▶ _THE TASK_
Work out how many lines in the data below include "none", then reply with that number only.

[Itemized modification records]
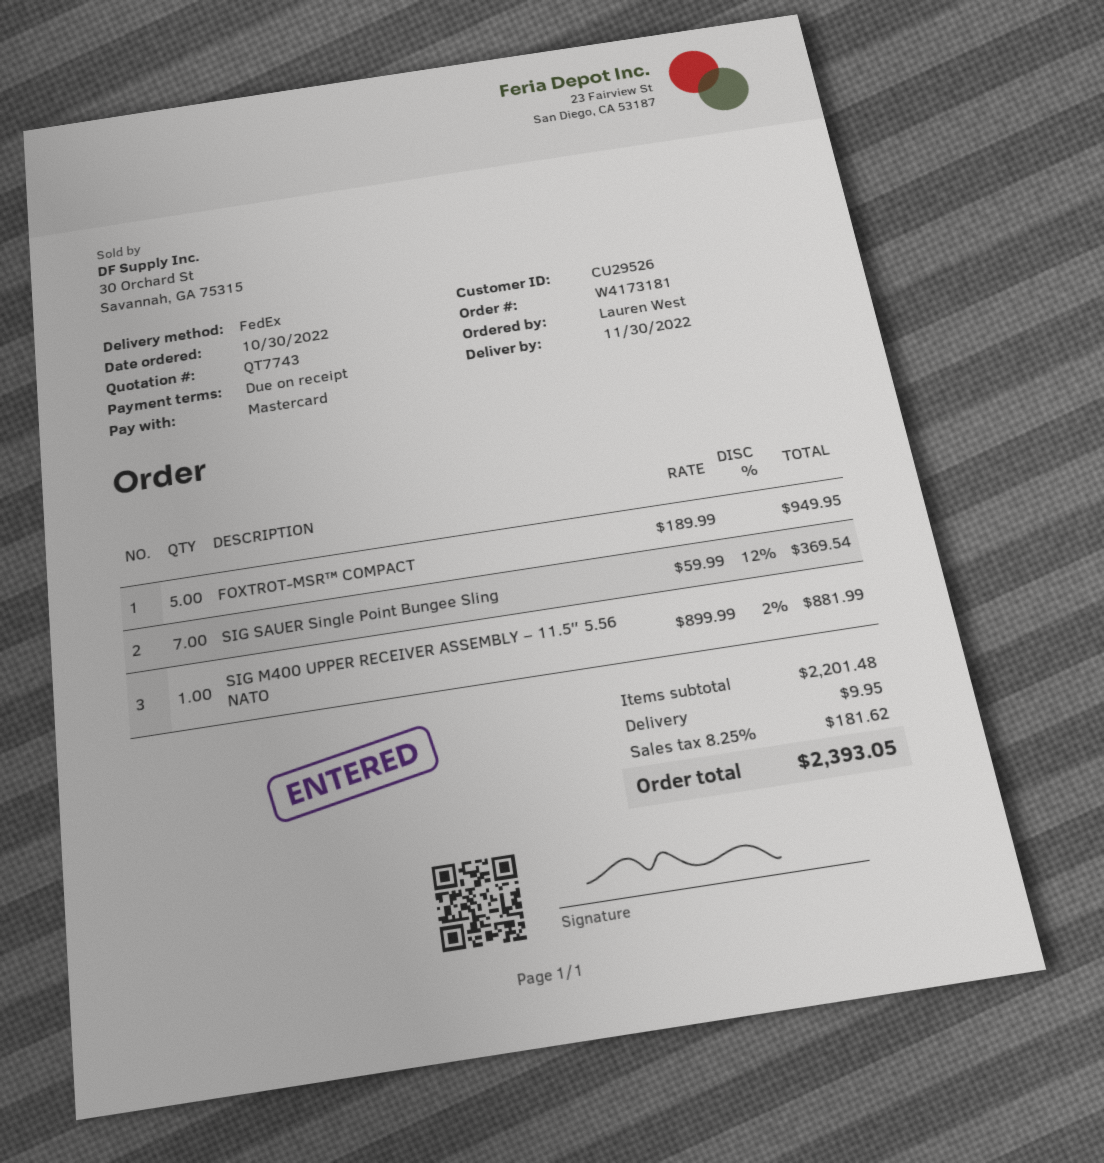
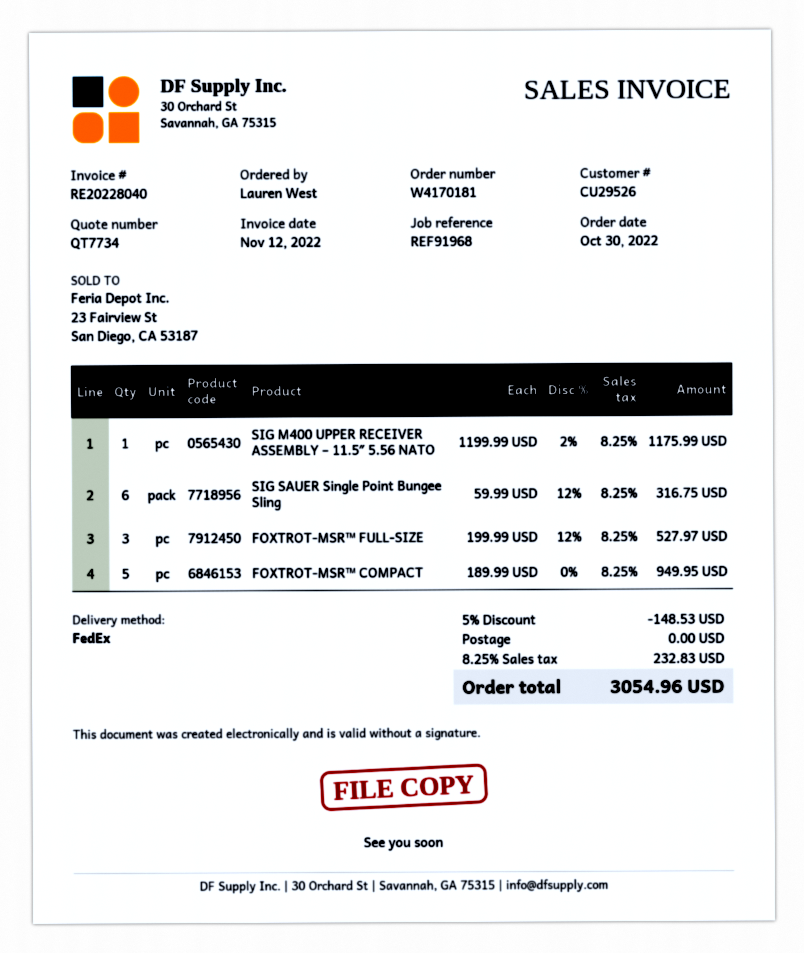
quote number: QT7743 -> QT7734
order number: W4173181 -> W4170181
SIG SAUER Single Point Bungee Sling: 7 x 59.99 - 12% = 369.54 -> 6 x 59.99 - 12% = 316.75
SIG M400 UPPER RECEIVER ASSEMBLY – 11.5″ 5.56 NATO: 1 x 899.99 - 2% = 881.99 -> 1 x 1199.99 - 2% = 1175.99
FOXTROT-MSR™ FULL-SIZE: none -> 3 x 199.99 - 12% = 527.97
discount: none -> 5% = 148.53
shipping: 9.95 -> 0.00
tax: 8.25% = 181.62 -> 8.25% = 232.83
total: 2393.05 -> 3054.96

--

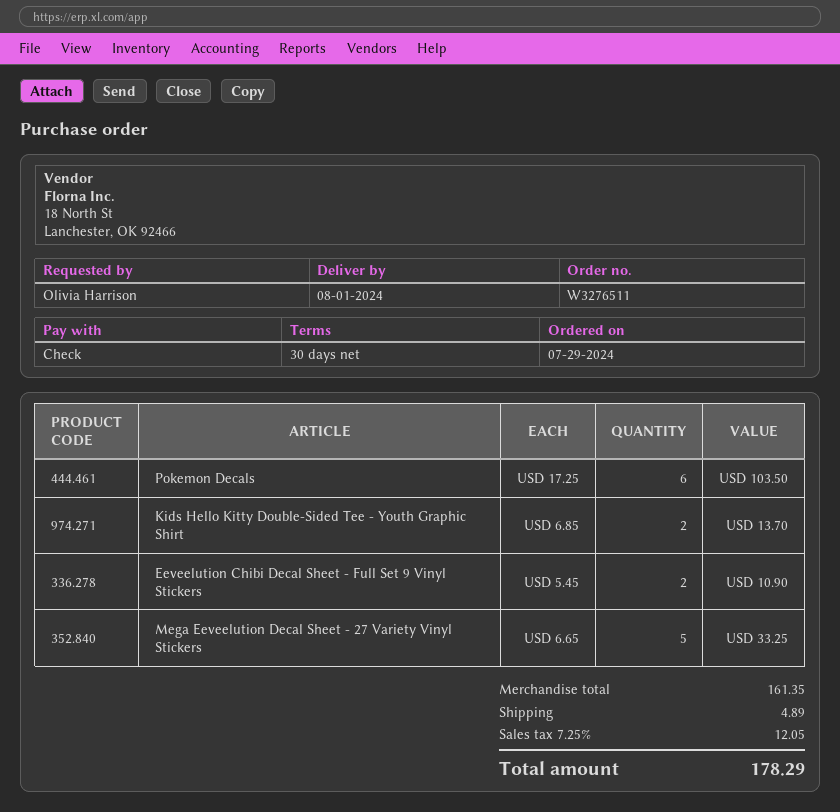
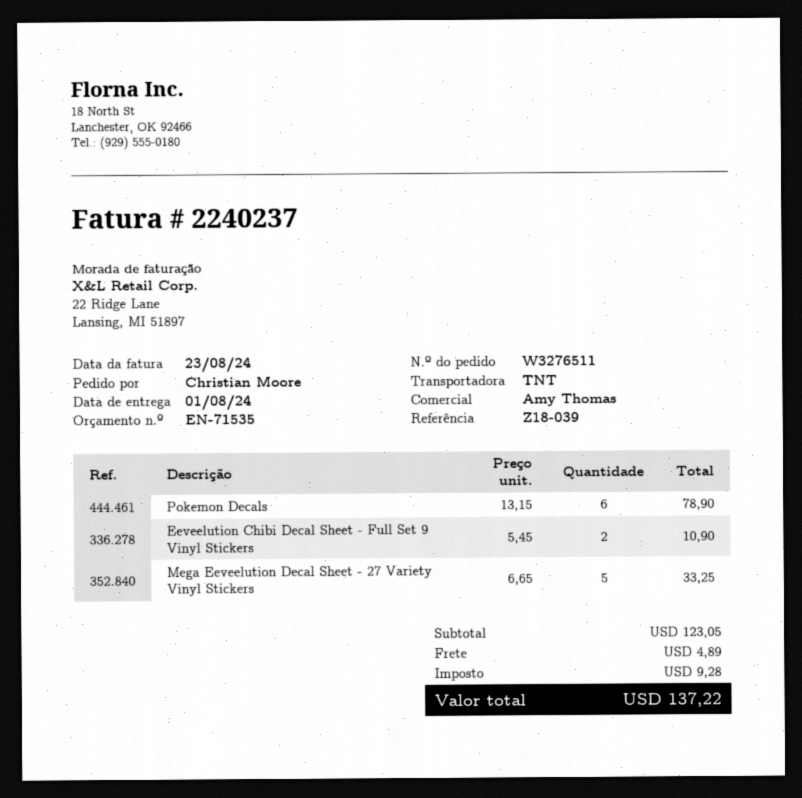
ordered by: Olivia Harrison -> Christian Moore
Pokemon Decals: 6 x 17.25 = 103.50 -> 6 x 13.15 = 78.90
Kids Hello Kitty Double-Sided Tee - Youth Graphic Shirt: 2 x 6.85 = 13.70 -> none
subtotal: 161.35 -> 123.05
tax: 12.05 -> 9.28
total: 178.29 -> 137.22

▶ _FINISHED TASK_
3